Data for analysis ▸
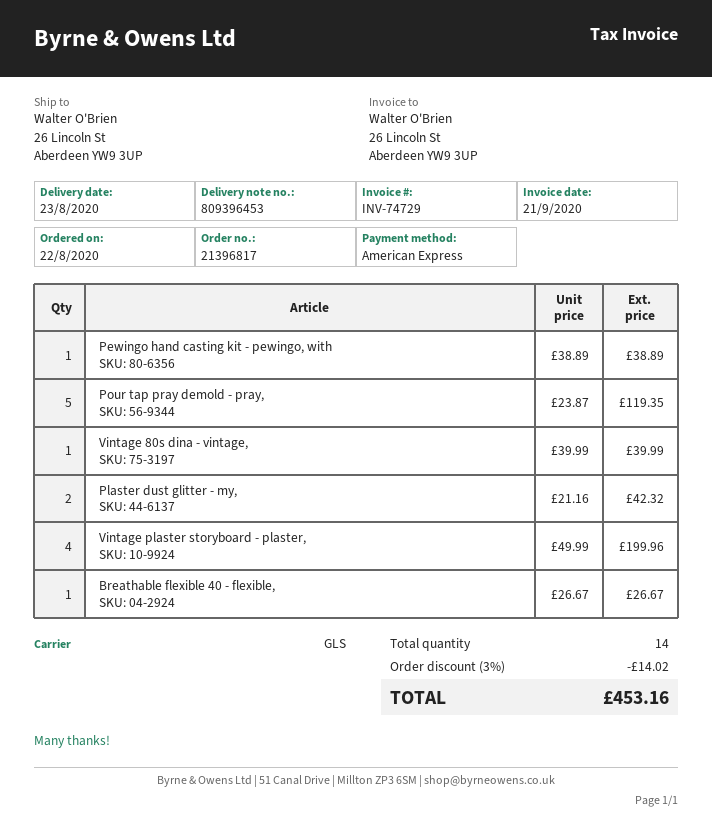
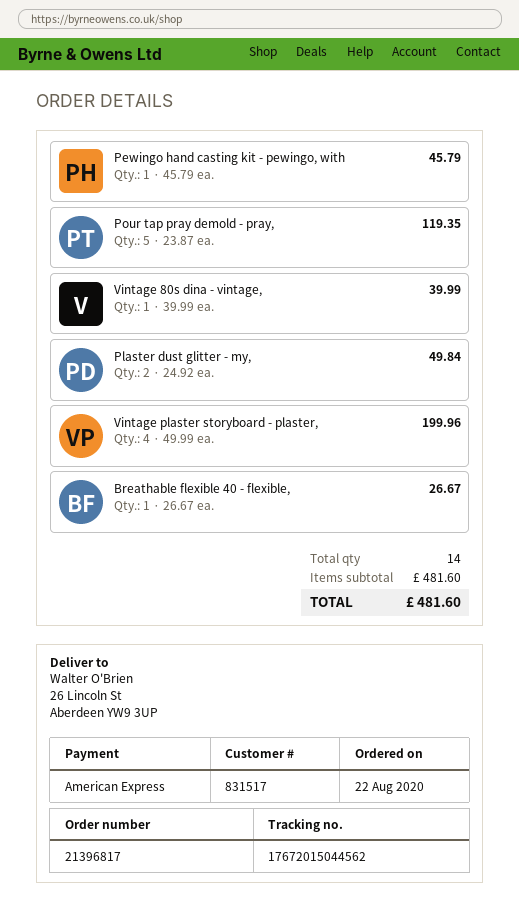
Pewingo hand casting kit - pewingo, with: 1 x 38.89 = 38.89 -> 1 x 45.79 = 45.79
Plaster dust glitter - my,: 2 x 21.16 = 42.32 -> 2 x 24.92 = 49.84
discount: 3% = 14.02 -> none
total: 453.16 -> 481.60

...

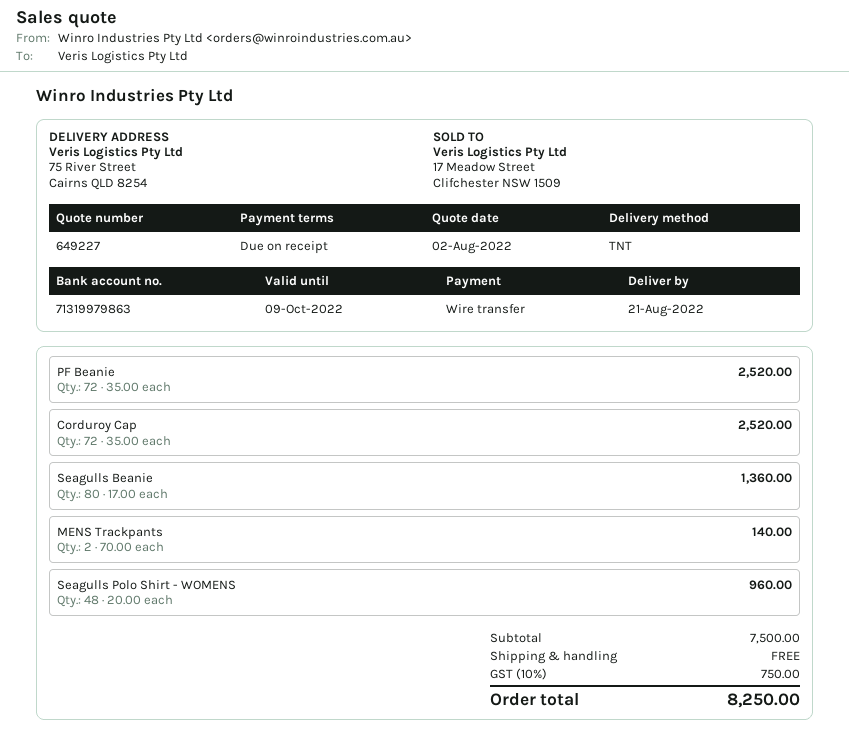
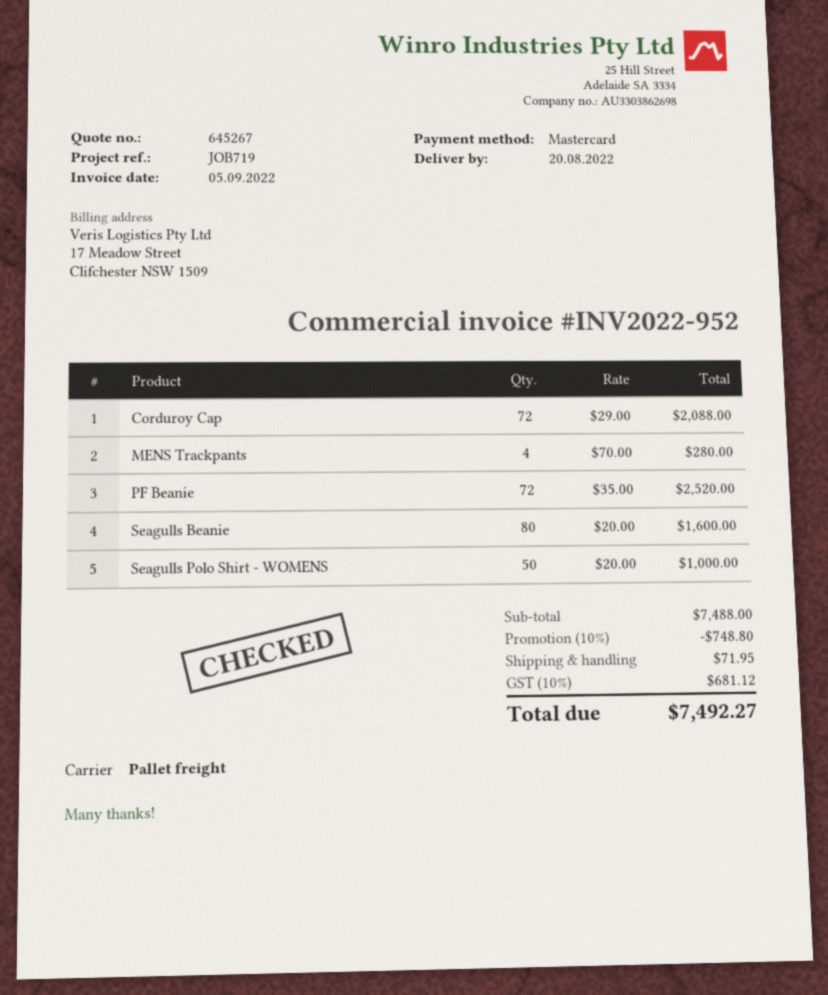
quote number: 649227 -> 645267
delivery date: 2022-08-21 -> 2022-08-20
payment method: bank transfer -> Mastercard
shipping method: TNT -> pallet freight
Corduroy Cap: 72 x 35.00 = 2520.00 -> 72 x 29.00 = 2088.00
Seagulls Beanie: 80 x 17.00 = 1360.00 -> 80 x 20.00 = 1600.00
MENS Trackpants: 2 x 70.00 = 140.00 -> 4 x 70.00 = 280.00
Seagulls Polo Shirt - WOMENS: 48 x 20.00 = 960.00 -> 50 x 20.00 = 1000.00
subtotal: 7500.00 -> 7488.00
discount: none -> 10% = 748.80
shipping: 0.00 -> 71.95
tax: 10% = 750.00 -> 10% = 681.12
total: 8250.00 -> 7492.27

Action item ▸ From the records above, transcribe exactly the run of lines that opens with the line holding "subtotal: 7500.00 -> 7488.00" and closes with the line holding "total: 8250.00 -> 7492.27", both included.

Task result ▸
subtotal: 7500.00 -> 7488.00
discount: none -> 10% = 748.80
shipping: 0.00 -> 71.95
tax: 10% = 750.00 -> 10% = 681.12
total: 8250.00 -> 7492.27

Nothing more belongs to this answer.